# [HOW TO COMPLETE THIS TASK]
Return all the entries exactly. No pictures.

————————

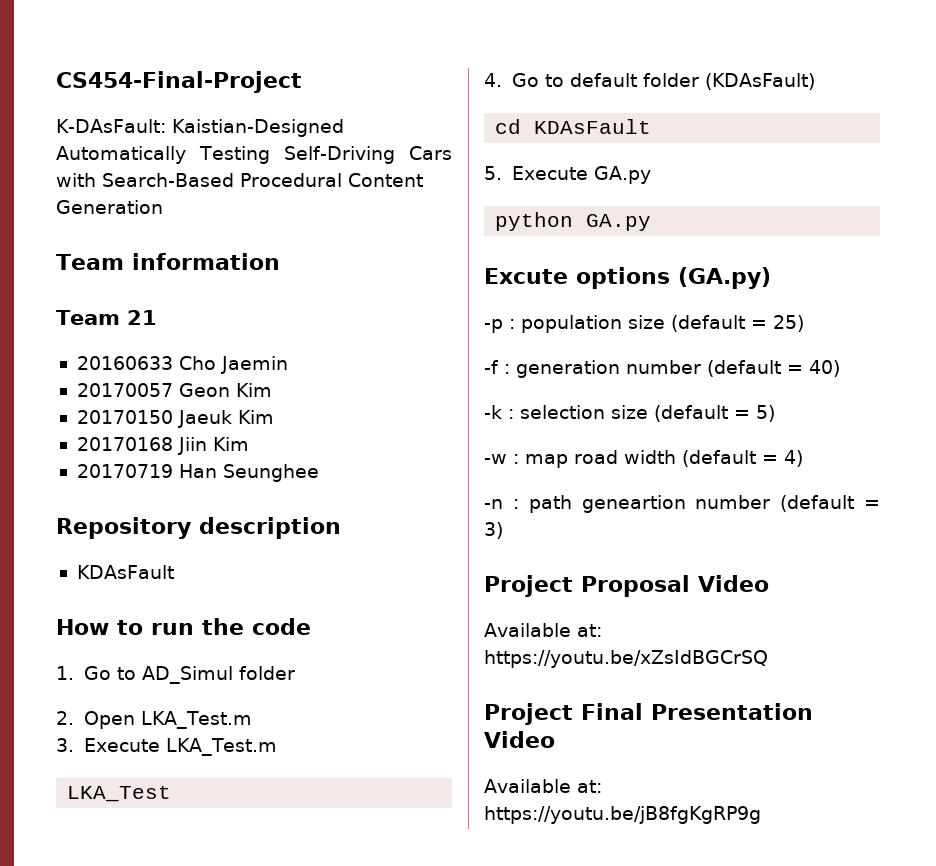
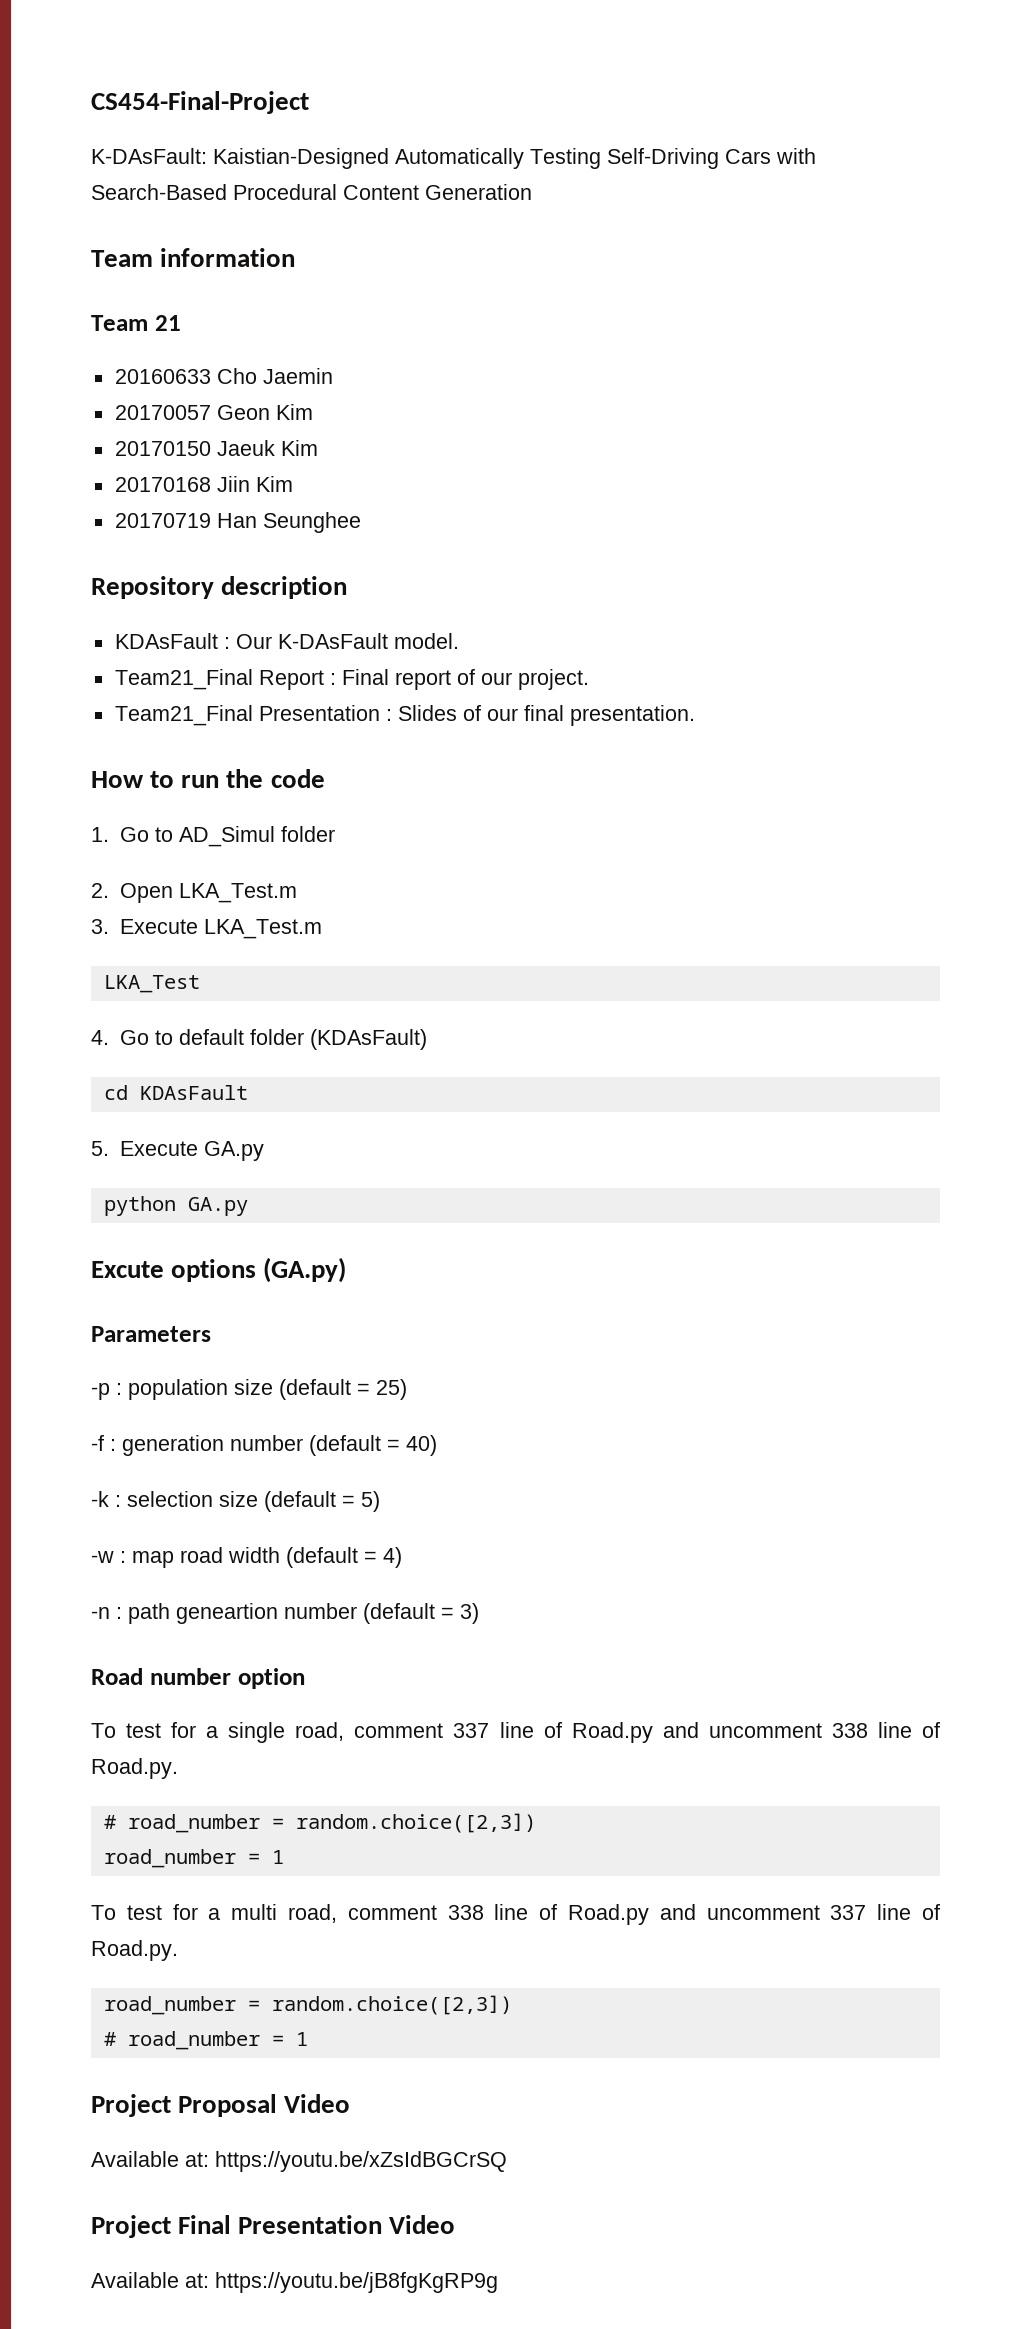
(174, 572) none -> [223,633,459,649] [114,669,589,690] [114,705,695,726] : Our K-DAsFault model. // Team21_Final Report : Final report of our project. // Team21_Final Presentation : Slides of our final presentation.
(771, 278) none -> [91,1326,211,1342] // Parameters
(503, 530) none -> [91,1668,305,1689] [91,1722,941,1743] [91,1758,178,1779] [103,1813,536,1833] [103,1849,284,1868] [91,1904,940,1925] [91,1940,178,1961] [103,1995,512,2015] [103,2031,308,2050] // Road number option // To test for a single road, comment 337 line of Road.py and uncomment 338 line of Road.py. // # road_number = random.choice([2,3]) // road_number = 1 // To test for a multi road, comment 338 line of Road.py and uncomment 337 line of Road.py. // road_number = random.choice([2,3]) // # road_number = 1

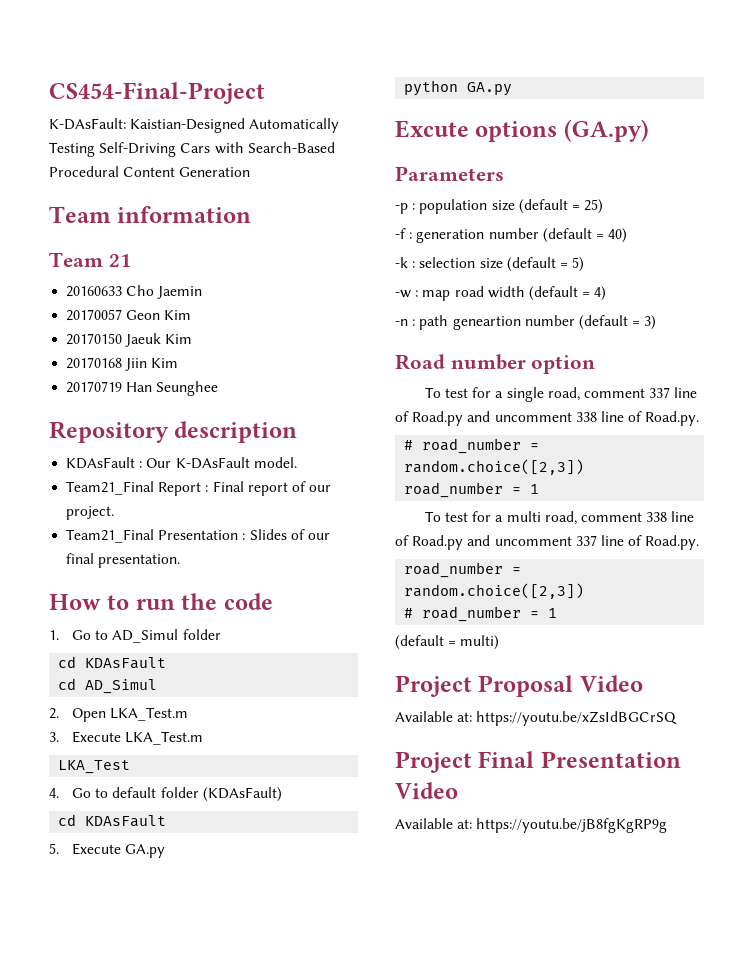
(335, 834) none -> [58,656,167,669] [58,678,158,694] // cd KDAsFault // cd AD_Simul
(308, 2039) none -> [395,635,500,650] // (default = multi)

————————

# [RESULT OF THE EXERCISE]
(174, 572) none -> [223,633,459,649] [114,669,589,690] [114,705,695,726] : Our K-DAsFault model. // Team21_Final Report : Final report of our project. // Team21_Final Presentation : Slides of our final presentation.
(771, 278) none -> [91,1326,211,1342] // Parameters
(503, 530) none -> [91,1668,305,1689] [91,1722,941,1743] [91,1758,178,1779] [103,1813,536,1833] [103,1849,284,1868] [91,1904,940,1925] [91,1940,178,1961] [103,1995,512,2015] [103,2031,308,2050] // Road number option // To test for a single road, comment 337 line of Road.py and uncomment 338 line of Road.py. // # road_number = random.choice([2,3]) // road_number = 1 // To test for a multi road, comment 338 line of Road.py and uncomment 337 line of Road.py. // road_number = random.choice([2,3]) // # road_number = 1

(335, 834) none -> [58,656,167,669] [58,678,158,694] // cd KDAsFault // cd AD_Simul
(308, 2039) none -> [395,635,500,650] // (default = multi)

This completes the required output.